PROMPT. For this exercise, output the line containing "background:#fff; border:1px solid" and all lines after it to the end of the records, exactly, with no other content.

BEGIN INFORMATION GIVEN

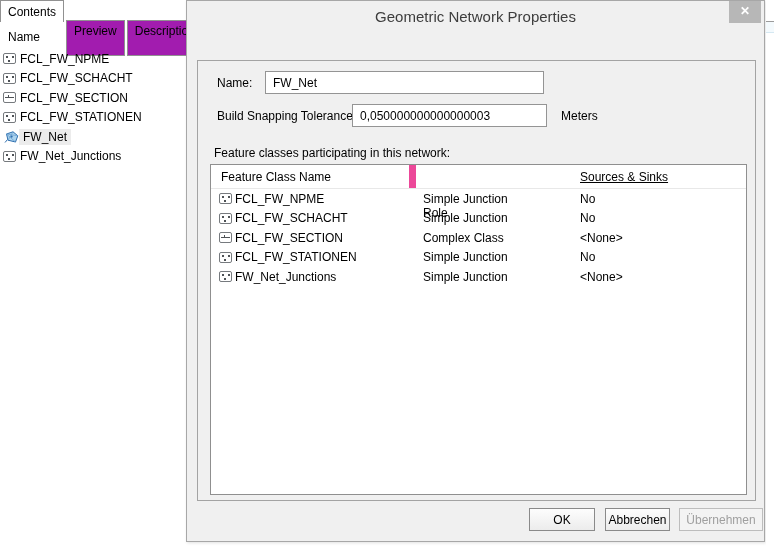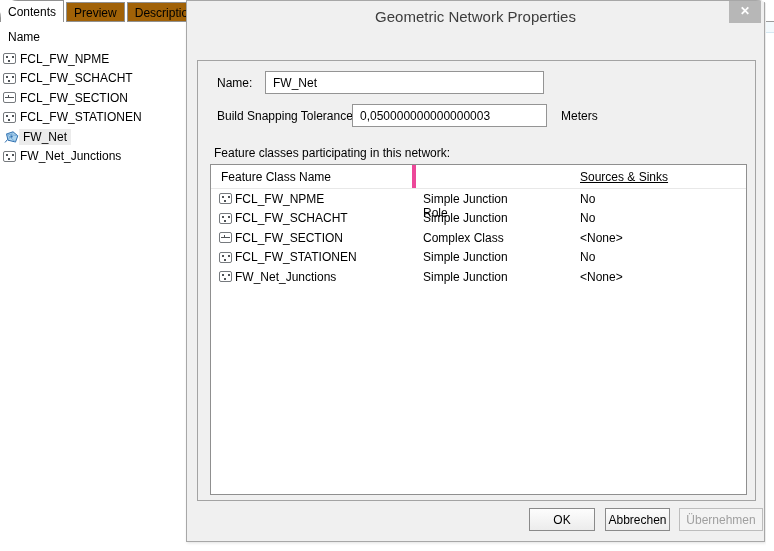--- a/index.html
+++ b/index.html
@@ -6,7 +6,7 @@
   html,body { background:#fff; }
   .screen {
     position:relative; width:774px; height:551px; overflow:hidden;
-    background:#fff; font-family:"Liberation Sans", sans-serif; color:#000;border-radius:18px;
+    background:#fff; font-family:"Liberation Sans", sans-serif; color:#000;
   }
 
   

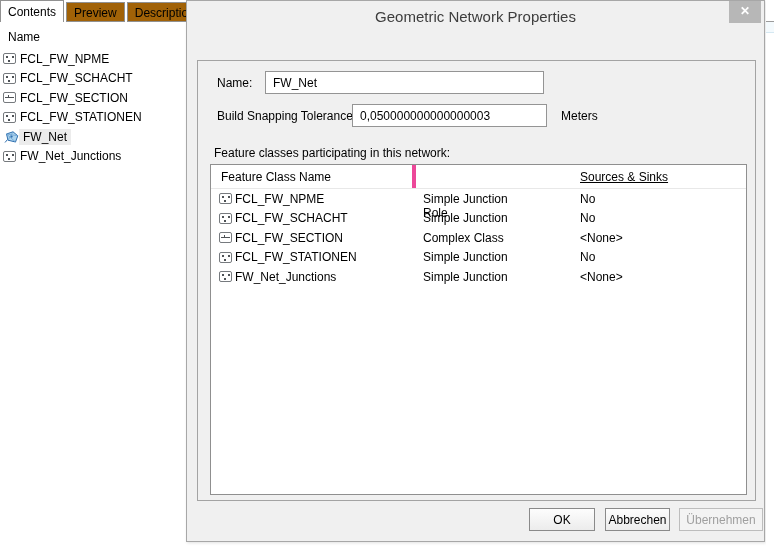--- a/index.html
+++ b/index.html
@@ -13,8 +13,8 @@
   .left-panel { position:absolute; left:0; top:0; width:186px; height:551px; background:#fff; }
   .lp-tabs { position:absolute; left:0; top:0; height:22px; display:flex; align-items:flex-start; }
   .lp-tab {
-    height:20px; margin-top:2px; margin-right:2px; padding:3px 7px 0 7px;
-    font-size:12px; background:#a16207; border:1px solid #919191; white-space:nowrap;
+    height:36px; margin-top:20px; margin-right:2px; padding:3px 7px 0 7px;
+    font-size:12px; background:#a21caf; border:1px solid #919191; white-space:nowrap;
   }
   .lp-tab.active { margin-top:0; height:22px; background:#fff; border-bottom:none; padding-top:4px; }
   .lp-header { position:absolute; left:8px; top:30px; font-size:12px; color:#000; }

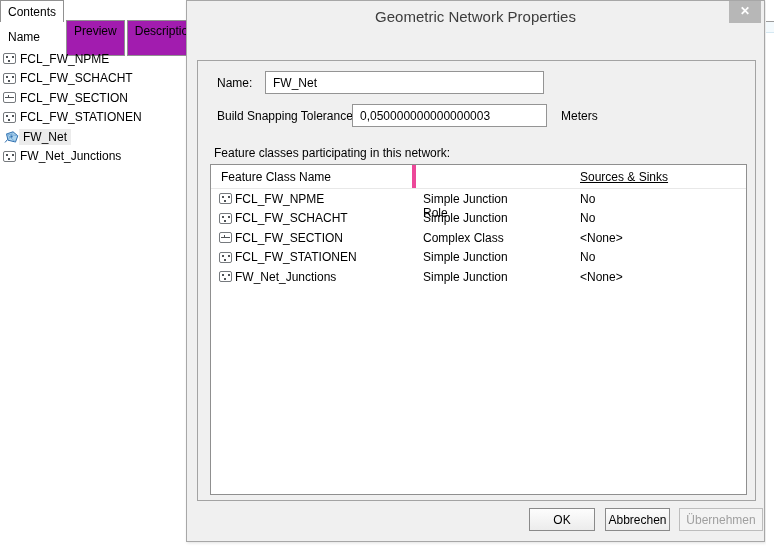--- a/index.html
+++ b/index.html
@@ -86,7 +86,7 @@
     background:#fff; border:1px solid #8f8f8f;
   }
   .fc-head { display:flex; height:24px; border-bottom:1px solid #e8e8e8; background:#fff; }
-  .fc-hcell { font-size:12px; display:flex; align-items:center; border-right:4px solid #ec4899; }
+  .fc-hcell { font-size:12px; display:flex; align-items:center; border-right:7px solid #ec4899; }
   .fc-hcell.c1 { width:205px; padding-left:10px; }
   .fc-hcell.c2 { width:157px; padding-left:7px;margin-top:48px; }
   .fc-hcell.c3 { flex:1; padding-left:7px; border-right:none;text-decoration:underline; }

END INFORMATION GIVEN

EXERCISE SOLUTION.
     background:#fff; border:1px solid #8f8f8f;
   }
   .fc-head { display:flex; height:24px; border-bottom:1px solid #e8e8e8; background:#fff; }
-  .fc-hcell { font-size:12px; display:flex; align-items:center; border-right:4px solid #ec4899; }
+  .fc-hcell { font-size:12px; display:flex; align-items:center; border-right:7px solid #ec4899; }
   .fc-hcell.c1 { width:205px; padding-left:10px; }
   .fc-hcell.c2 { width:157px; padding-left:7px;margin-top:48px; }
   .fc-hcell.c3 { flex:1; padding-left:7px; border-right:none;text-decoration:underline; }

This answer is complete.